The XSS cheat sheet is so old my grandparents are immune to it. Here is a more up to date version.
(Oah and by the way you will be hacked because what you are trying to do fundamentally insecure.)

Is it possible to sanitize Javascript code?

I want to allow user contributed Javascript in areas of my website.
Is this completely insane?
Are there any Javascript sanitizer scripts or good regex patterns out there to scan for alerts, iframes, remote script includes and other malicious Javascript?
Should this process be manually authorized (by a human checking the Javascript)?
Would it be more sensible to allow users to only use a framework (like jQuery) rather than giving them access to actual Javascript? This way it might be easier to monitor.
Thanks
I think the correct answer is 1.
As soon as you allow Javascript, you open yourself and your users to all kinds of issues. There is no perfect way to clean Javascript, and people like the Troll Army will take it as their personal mission to mess you up.
1. Is this completely insane?
Don't think so, but near. Let's see.
2. Are there any Javascript sanitizer scripts or good regex patterns out there to scan for alerts, iframes, remote script includes and other malicious Javascript?
Yeah, at least there are Google Caja and ADSafe to sanitize the code, allowing it to be sandboxed. I don't know up to what degree of trustworthiest they provide, though.
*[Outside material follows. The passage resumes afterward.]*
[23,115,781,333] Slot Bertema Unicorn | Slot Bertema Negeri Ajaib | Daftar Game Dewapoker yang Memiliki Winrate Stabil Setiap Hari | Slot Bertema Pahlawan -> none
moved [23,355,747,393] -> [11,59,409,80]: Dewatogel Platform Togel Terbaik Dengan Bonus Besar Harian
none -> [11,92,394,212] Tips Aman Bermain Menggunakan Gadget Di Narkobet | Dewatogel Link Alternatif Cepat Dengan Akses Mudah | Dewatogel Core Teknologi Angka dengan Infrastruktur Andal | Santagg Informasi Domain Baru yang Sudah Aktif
3. Should this process be manually authorized (by a human checking the Javascript)?
It may be possible that sandbox fails, so it would be a sensible solution, depending on the risk and the trade-off of being attacked by malicious (or faulty) code.
4. Would it be more sensible to allow users to only use a framework (like jQuery) rather than giving them access to actual Javascript? This way it might be easier to monitor.
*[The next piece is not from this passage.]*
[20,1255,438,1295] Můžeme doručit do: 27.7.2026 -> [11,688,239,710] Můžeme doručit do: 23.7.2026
JQuery is just plain Javascript, so if you're trying to protect from attacks, it won't help at all.
If it is crucial to prevent these kind of attacks, you can implement a custom language, parse it in the backend and produce the controlled, safe javascript; or you may consider another strategy, like providing an API and accessing it from a third-party component of your app.
Take a look at Google Caja:
Caja allows websites to safely embed DHTML web applications from third parties, and enables rich interaction between the embedding page and the embedded applications. It uses an object-capability security model to allow for a wide range of flexible security policies, so that the containing page can effectively control the embedded applications' use of user data and to allow gadgets to prevent interference between gadgets' UI elements.
Instead of checking for evil things like script includes, I would go for regex-based whitelisting of the few commands you expect to be used. Then involve a human to authorize and add new acceptable commands to the whitelist.
Think about all of the things YOU can do with javascript. Then think about the things you would do if you could do it on someone elses site. These are things that people will do just because they can, or to find out if they can. I don't think it is a good idea at all.
It might be safer to design/implement your own restricted scripting language, which can be very similar to JavaScript, but which is under the control of your own interpreter.
Probably. The scope for doing bad things is going to be much greater than it is when you simply allow HTML but try to avoid alloing JavaScript.I do not know.Well, two things: do you really want to spend your time doing this, and if you do this you had better make sure they see the javascript code rather than actual live JavaScript!I can't see why this would make any difference, unless you do have someone approving posts and that person happens to be more at home with jQuery than plain JavaScript.
Host it on a different domain. Same-origin security policy in browsers will then prevent user-submitted JS from attacking your site.
It's not enough to host it on a different subdomain, because subdomains can set cookies on higher-level domain, and this could be used for session fixation attacks.